Feoktistov was born in Voronezh in western Russia. As a child, he became interested in astronomy and dreamed of lunar exploration. During World War II (1939-1945), when the Nazis occupied his homeland, he became a scout for the Soviets who resisted them. In 1942 he was captured, shot, and left for dead. He survived, however, and after the war graduated from a technical school in Moscow as an engineer.

In 1955 Feoktistov joined a Soviet missile and satellite program. He worked on the Sputnik program with master spacecraft designerSergei Korolyev and became part of Korolyev’s corps of young engineers. Feoktistov worked extensively in designing the Vostok spacecraft used in the first six spaceflights launched by the Union of Soviet Socialist Republics (USSR), and then helped redesign the spacecraft for the Voskhod missions.

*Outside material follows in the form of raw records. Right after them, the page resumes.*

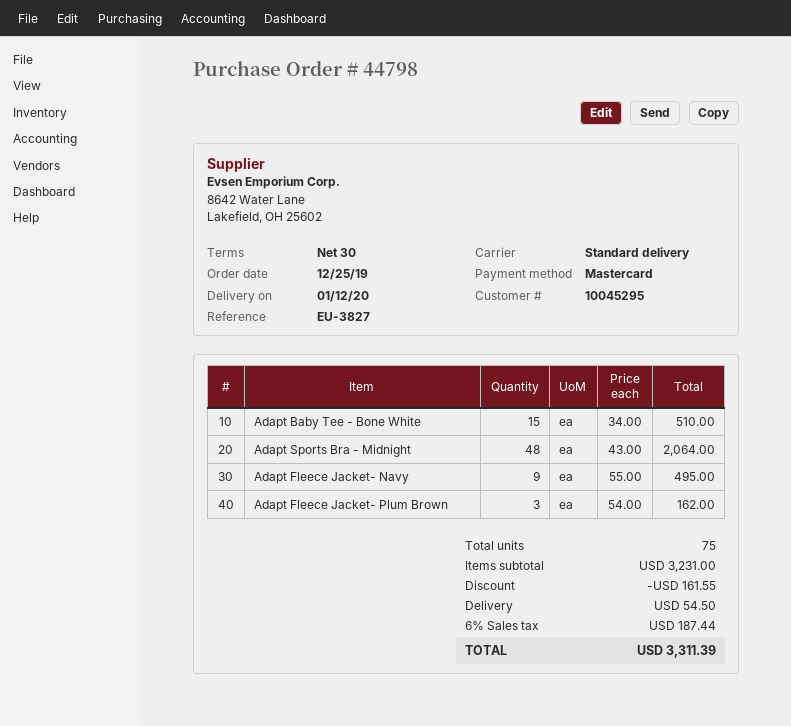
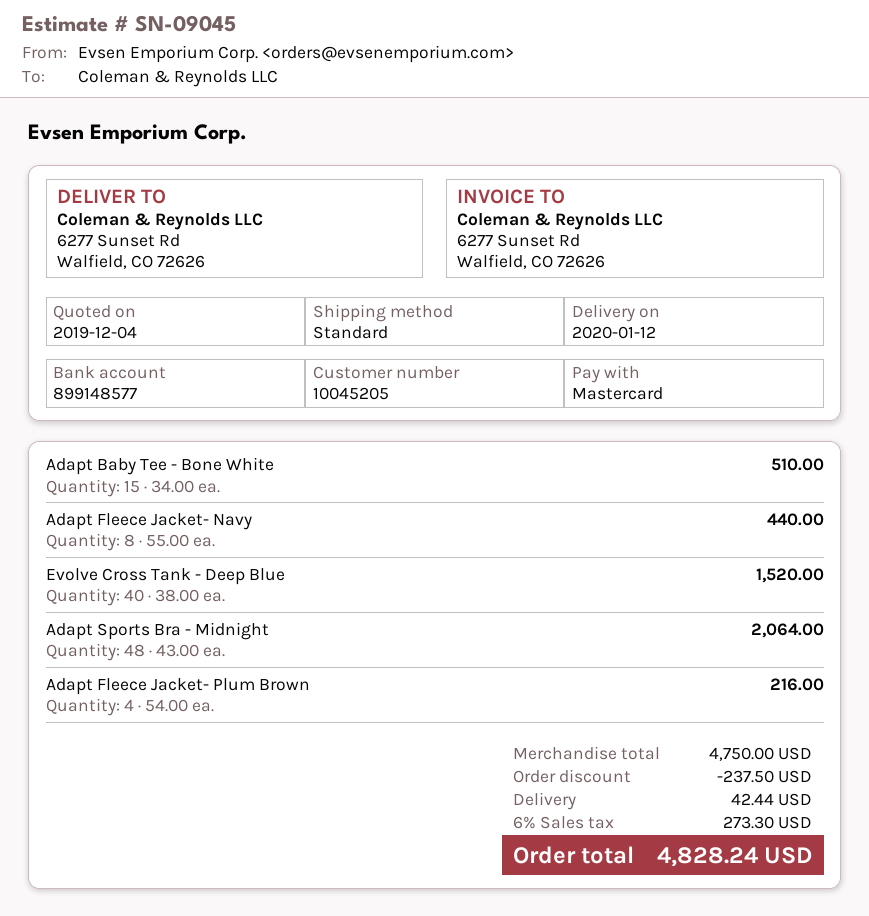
customer number: 10045295 -> 10045205
Adapt Fleece Jacket- Navy: 9 x 55.00 = 495.00 -> 8 x 55.00 = 440.00
Adapt Fleece Jacket- Plum Brown: 3 x 54.00 = 162.00 -> 4 x 54.00 = 216.00
Evolve Cross Tank - Deep Blue: none -> 40 x 38.00 = 1520.00
subtotal: 3231.00 -> 4750.00
discount: 161.55 -> 237.50
shipping: 54.50 -> 42.44
tax: 6% = 187.44 -> 6% = 273.30
total: 3311.39 -> 4828.24

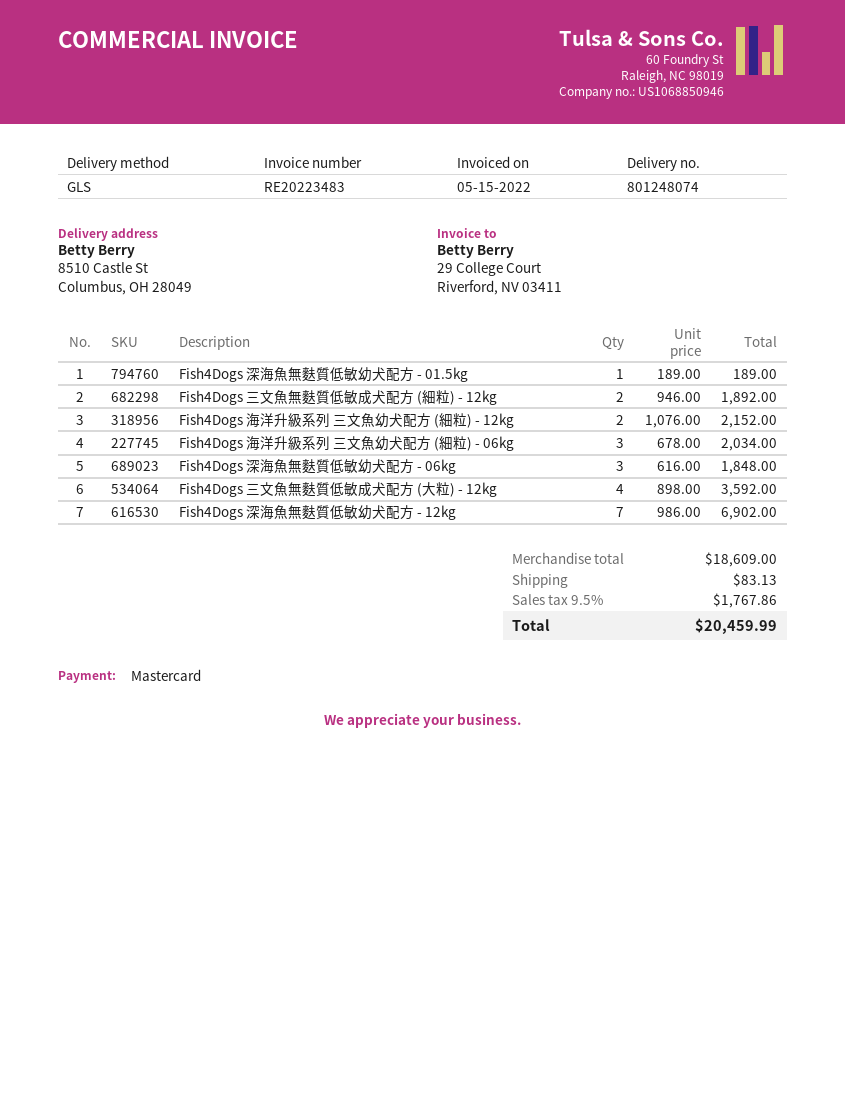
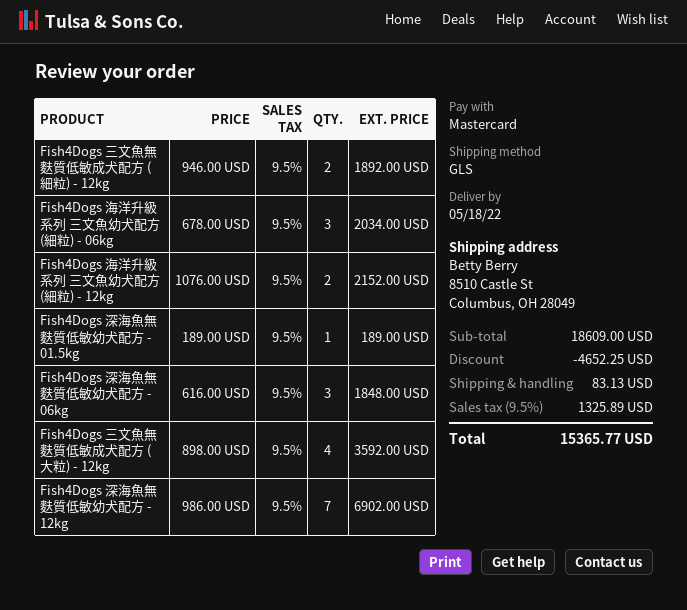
discount: none -> 4652.25
tax: 9.5% = 1767.86 -> 9.5% = 1325.89
total: 20459.99 -> 15365.77

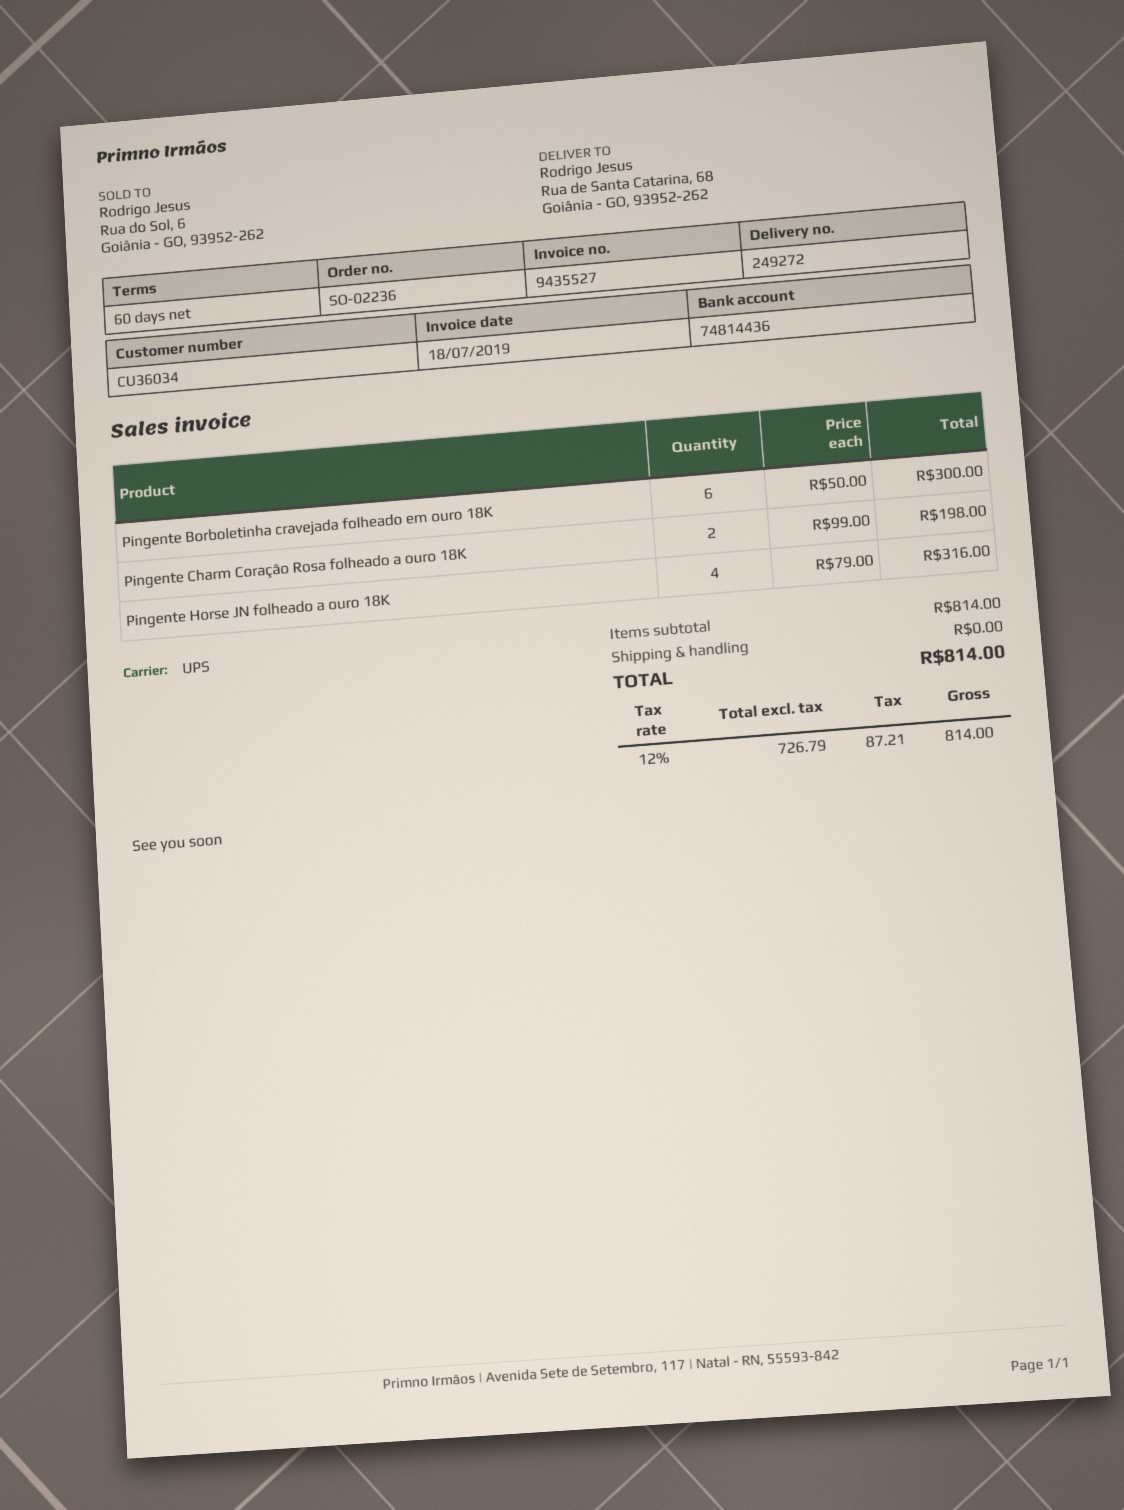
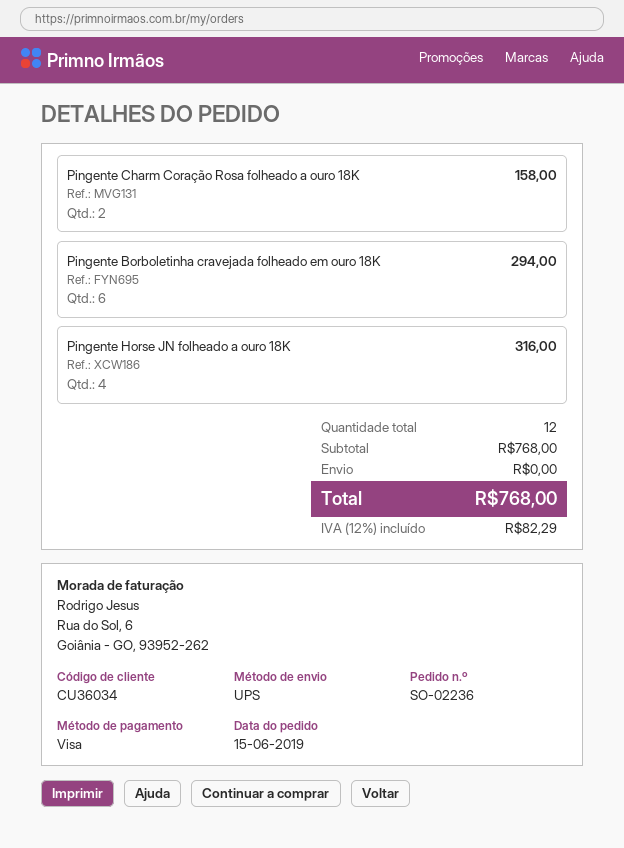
Pingente Borboletinha cravejada folheado em ouro 18K: 6 for 300.00 -> 6 for 294.00
Pingente Charm Coração Rosa folheado a ouro 18K: 2 for 198.00 -> 2 for 158.00
subtotal: 814.00 -> 768.00
tax: 12% = 87.21 -> 12% = 82.29
total: 814.00 -> 768.00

Feoktistov trained some of the USSR’s first cosmonauts, and as a space engineer he was a steadfast believer that cosmonauts should be engineers, not pilots. As a result, he undertook the difficult cosmonaut training himself; he was approved for spaceflight in 1962.



Two years later, on October 12, 1964, Feoktistov went on his only spaceflight, on the Voskhod 1 mission. He served as technical scientist on a crew that also included mission commander Vladimir Komarov and Boris Yegorov, the first doctor in space. Feoktistov and Yegorov were the first two civilians in space. The flight lasted one day and served both as an engineering test and as a way to demonstrate the USSR’s scientific superiority over the United States, whose National Aeronautics and Space Administration (NASA) was planning to launch its new Gemini craft 15 days later.

After his flight, Feoktistov played a major role in designing the Salyut space stations, the Soyuz transport ships, and the unmanned Progress supply ships used to bring materials to the Soviet space stations. In 1980 he trained for his second spaceflight but had to drop out for health reasons. Although he did not fly again, Feoktistov continued to be active in the Russian space program as an engineer.